> SUPPLIED RECORDS
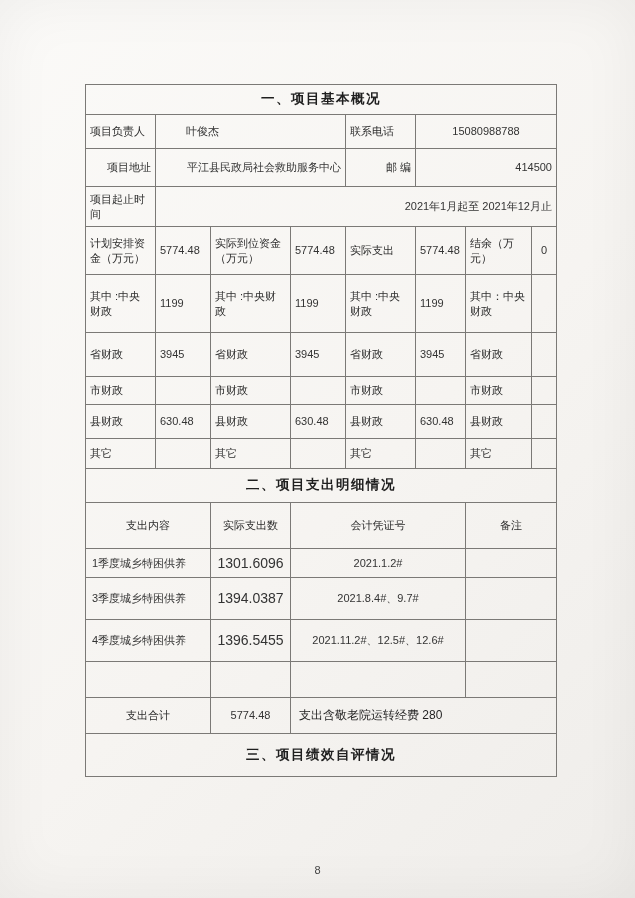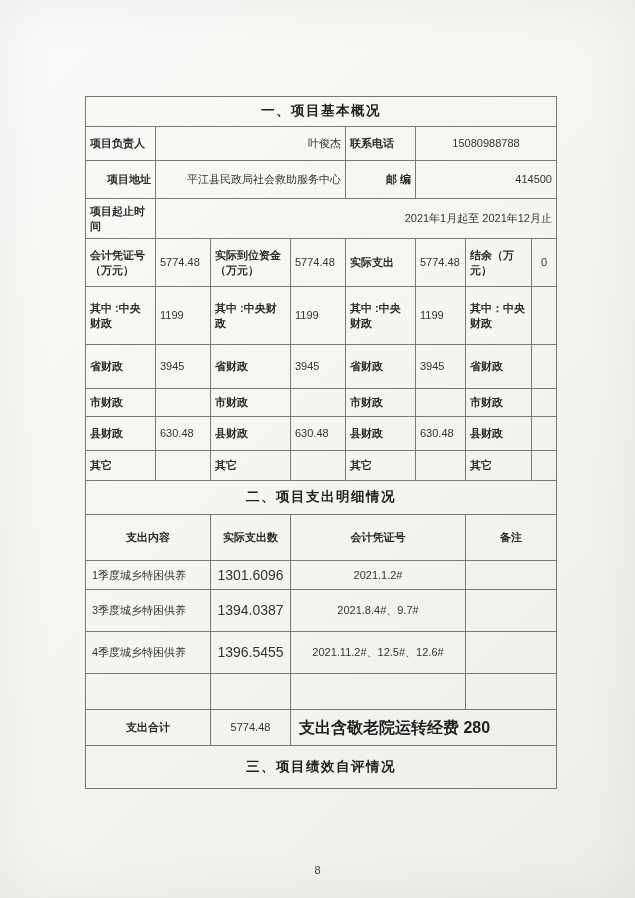--- a/index.html
+++ b/index.html
@@ -7,42 +7,42 @@
     width:635px;height:898px;overflow:hidden;position:relative;
     background:#e9e7e4;
     font-family:"Liberation Sans","DejaVu Sans",sans-serif;
   }
   .sheet{
     position:absolute;inset:0;
     background:linear-gradient(135deg,#fbfaf8 0%,#f6f4f1 55%,#efedea 100%);
     box-shadow:inset 0 0 60px rgba(0,0,0,0.05);
   }
   table.form{
-    position:absolute;left:85px;top:96px;
+    position:absolute;left:85px;top:84px;
     border-collapse:collapse;table-layout:fixed;width:471px;
   }
   td{
     box-sizing:border-box;
     border:1px solid #7b7976;
     font-size:11px;color:#333;
     padding:2px 4px;
     vertical-align:middle;
     overflow:hidden;
     line-height:1.35;
     word-break:break-all;
   }
   td.title{
     text-align:center;font-weight:bold;font-size:13.5px;color:#1f1f1f;
     letter-spacing:1.5px;
   }
-  td.lbl{font-weight:700;color:#2c2c2c;}
+  td.lbl{font-weight:400;color:#2c2c2c;}
   td.center{text-align:center;}
   td.num{font-size:14px;}
-  td.boldnote{font-weight:bold;font-size:16px;color:#1f1f1f;}
-  .pad30{padding-left:30px;text-align:right;}
+  td.boldnote{font-weight:normal;font-size:12px;color:#1f1f1f;}
+  .pad30{padding-left:30px;}
   .pad6{padding-left:6px;}
   .pad58{padding-left:58px;text-align:right;}
   .pad8{padding-left:8px;}
   tr.h28>td{height:28px;} tr.h30>td{height:30px;} tr.h31>td{height:29px;}
   tr.h33>td{height:42px;} tr.h34>td{height:34px;} tr.h35>td{height:43px;}
   tr.h36>td{height:36px;} tr.h38>td{height:38px;text-align:right;} tr.h40>td{height:40px;}
   tr.h44>td{height:44px;} tr.h46>td{height:46px;} tr.h48>td{height:48px;}
   tr.h58>td{height:58px;}
   .page-num{
     position:absolute;bottom:22px;left:0;width:100%;
@@ -84,21 +84,21 @@
       <td class="lbl">邮  编</td>
       <td colspan="3" class="center">414500</td>
     </tr>
 
     <tr class="h40">
       <td class="lbl">项目起止时间</td>
       <td colspan="7" class="pad58">2021年1月起至 2021年12月止</td>
     </tr>
 
     <tr class="h48">
-      <td class="lbl">会计凭证号（万元）</td>
+      <td class="lbl">计划安排资金（万元）</td>
       <td>5774.48</td>
       <td class="lbl">实际到位资金（万元）</td>
       <td>5774.48</td>
       <td class="lbl">实际支出</td>
       <td>5774.48</td>
       <td class="lbl">结余（万元）</td>
       <td class="center">0</td>
     </tr>
 
     <tr class="h58">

> TRY IT
Search the data for the string "inset" and copy every line where it appears.

> RESPONSE AREA
     position:absolute;inset:0;
     box-shadow:inset 0 0 60px rgba(0,0,0,0.05);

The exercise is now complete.